On arrête.
Précisément pour ne pas laisser se terminer notre histoire, tenter de respirer à nouveau, sentir l’air emplir mes poumons dévastés, mon cœur anéanti, contrecarrer l’absence par l’absence, le silence par le silence, le manque par le manque, le vide par le vide, le rien par le rien ou le tout peut-être, un ailleurs, d’autres parfums d’autres lumières d’autres couleurs le soleil le vent la langue la distance, une tentative d’être au monde sans elle, hors d’elle, hors d’elle et de moi qui suis elle.

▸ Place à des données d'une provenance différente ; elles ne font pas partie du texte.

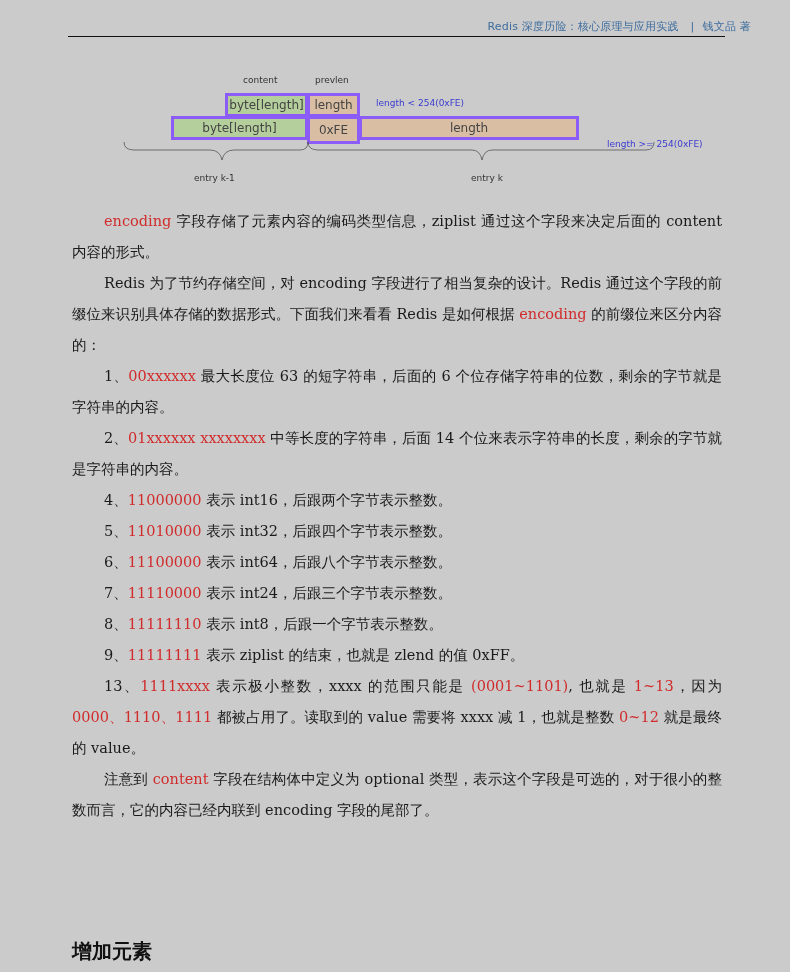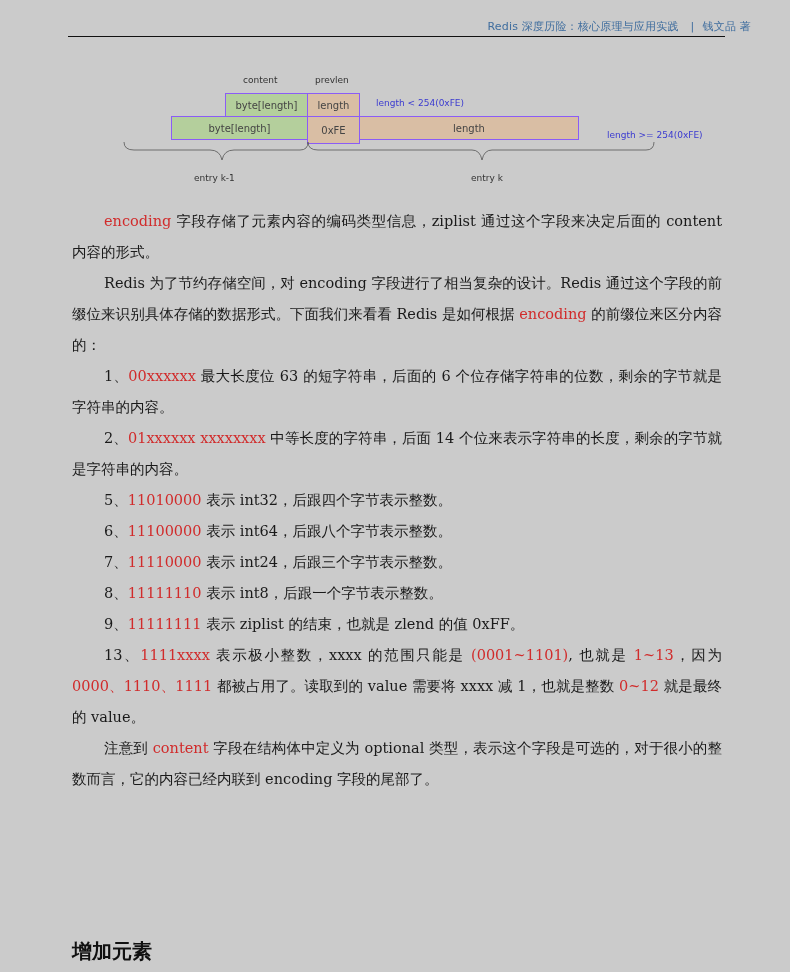--- a/index.html
+++ b/index.html
@@ -23,22 +23,22 @@
   .header-rule {
     position:absolute; left:68px; top:36px; width:657px; height:1px; background:#111;
   }
   .diagram {
     position:absolute; left:0; top:60px; width:790px; height:130px;
     font-family:"DejaVu Sans","Liberation Sans",sans-serif;
   }
   .dlabel { position:absolute; font-size:9px; color:#333; white-space:nowrap; }
   .dblue { position:absolute; font-size:9px; color:#3a3ad0; white-space:nowrap; }
   .box {
-    position:absolute; box-sizing:border-box; border:1px solid #8b5cf6;
-    font-size:10px; color:#444; display:flex; align-items:center; justify-content:center;
+    position:absolute; box-sizing:border-box; border:3px solid #8b5cf6;
+    font-size:12px; color:#444; display:flex; align-items:center; justify-content:center;
   }
   .green { background:#b4cf9c; }
   .tan { background:#d9bea4; }
   .brace { position:absolute; }
   .content {
     position:absolute; left:72px; top:206px; width:650px;
     font-size:14.5px; line-height:31px;
   }
   .p { margin:0; text-indent:32px; text-align:justify; }
   .red { color:#d12b2b; }
@@ -67,35 +67,36 @@
   <div class="dlabel" style="left:243px;top:15px;">content</div>
   <div class="dlabel" style="left:315px;top:15px;">prevlen</div>
 
   <div class="box green" style="left:225px;top:33px;width:83px;height:24px;">byte[length]</div>
   <div class="box tan" style="left:307px;top:33px;width:53px;height:24px;">length</div>
   <div class="dblue" style="left:376px;top:38px;">length &lt; 254(0xFE)</div>
 
   <div class="box green" style="left:171px;top:56px;width:137px;height:24px;">byte[length]</div>
   <div class="box tan" style="left:307px;top:56px;width:53px;height:28px;">0xFE</div>
   <div class="box tan" style="left:359px;top:56px;width:220px;height:24px;">length</div>
-  <div class="dblue" style="left:591px;top:70px;padding-left:16px;">length &gt;= 254(0xFE)</div>
+  <div class="dblue" style="left:591px;top:79px;padding-left:16px;">length &gt;= 254(0xFE)</div>
 
   <svg class="brace" style="left:120px;top:80px;" width="540" height="30">
     <path d="M4 2 Q4 10 14 10 L90 10 Q100 10 102 20 Q104 10 114 10 L180 10 Q188 10 188 2" fill="none" stroke="#555" stroke-width="0.8"></path>
     <path d="M188 2 Q188 10 198 10 L352 10 Q360 10 362 20 Q364 10 372 10 L526 10 Q534 10 534 2" fill="none" stroke="#555" stroke-width="0.8"></path>
   </svg>
   <div class="dlabel" style="left:194px;top:113px;">entry k-1</div>
   <div class="dlabel" style="left:471px;top:113px;">entry k</div>
 </div>
 
 <div class="content" id="body">
     <p class="p"><span class="red">encoding</span><span> 字段存储了元素内容的编码类型信息，ziplist 通过这个字段来决定后面的 content 内容的形式。</span></p>
     <p class="p"><span>Redis 为了节约存储空间，对 encoding 字段进行了相当复杂的设计。Redis 通过这个字段的前缀位来识别具体存储的数据形式。下面我们来看看 Redis 是如何根据 </span><span class="red">encoding</span><span> 的前缀位来区分内容的：</span></p>
     <p class="p"><span>1、</span><span class="red">00xxxxxx</span><span> 最大长度位 63 的短字符串，后面的 6 个位存储字符串的位数，剩余的字节就是字符串的内容。</span></p>
     <p class="p"><span>2、</span><span class="red">01xxxxxx xxxxxxxx</span><span> 中等长度的字符串，后面 14 个位来表示字符串的长度，剩余的字节就是字符串的内容。</span></p>
+    <p class="p"><span>4、</span><span class="red">11000000</span><span> 表示 int16，后跟两个字节表示整数。</span></p>
     <p class="p"><span>5、</span><span class="red">11010000</span><span> 表示 int32，后跟四个字节表示整数。</span></p>
     <p class="p"><span>6、</span><span class="red">11100000</span><span> 表示 int64，后跟八个字节表示整数。</span></p>
     <p class="p"><span>7、</span><span class="red">11110000</span><span> 表示 int24，后跟三个字节表示整数。</span></p>
     <p class="p"><span>8、</span><span class="red">11111110</span><span> 表示 int8，后跟一个字节表示整数。</span></p>
     <p class="p"><span>9、</span><span class="red">11111111</span><span> 表示 ziplist 的结束，也就是 zlend 的值 0xFF。</span></p>
     <p class="p"><span>13、</span><span class="red">1111xxxx</span><span> 表示极小整数，xxxx 的范围只能是 </span><span class="red">(0001~1101)</span><span>, 也就是 </span><span class="red">1~13</span><span>，因为 </span><span class="red">0000、1110、1111</span><span> 都被占用了。读取到的 value 需要将 xxxx 减 1，也就是整数 </span><span class="red">0~12</span><span> 就是最终的 value。</span></p>
     <p class="p"><span>注意到 </span><span class="red">content</span><span> 字段在结构体中定义为 optional 类型，表示这个字段是可选的，对于很小的整数而言，它的内容已经内联到 encoding 字段的尾部了。</span></p>
   </div>
 
 <div class="h2">增加元素</div>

Extrait, Page 30 : Elle nageait au large, moulée dans une combinaison et un bonnet de bain noirs, silhouette lointaine dans la bruine dont la vue, bizarrement, me troubla. Je venais de terminer une série de brasses et reprenais mon souffle. Ses mouvements étaient précis, maîtrisés, lents, sensuels, mélange de force et de douceur d’où se dégageait une énergie sinon palpable, en tout cas magnétique. D’emblée j’eus envie de toucher son corps, m’y coller, m’y fondre, disparaître à l’intérieur. Je ne m’explique toujours pas cette attraction immédiate, et qui n’a jamais cessé depuis. Tout ce que je sais c’est que je l’ai aimée instantanément, que je voulais soudain être le corps intriguant, mouvant, aérien, à la fois lourd et en apesanteur, mon propre corps aimanté, happé par cette créature aquatique et volatile, sans que j’en comprenne le phénomène et encore moins le pourquoi.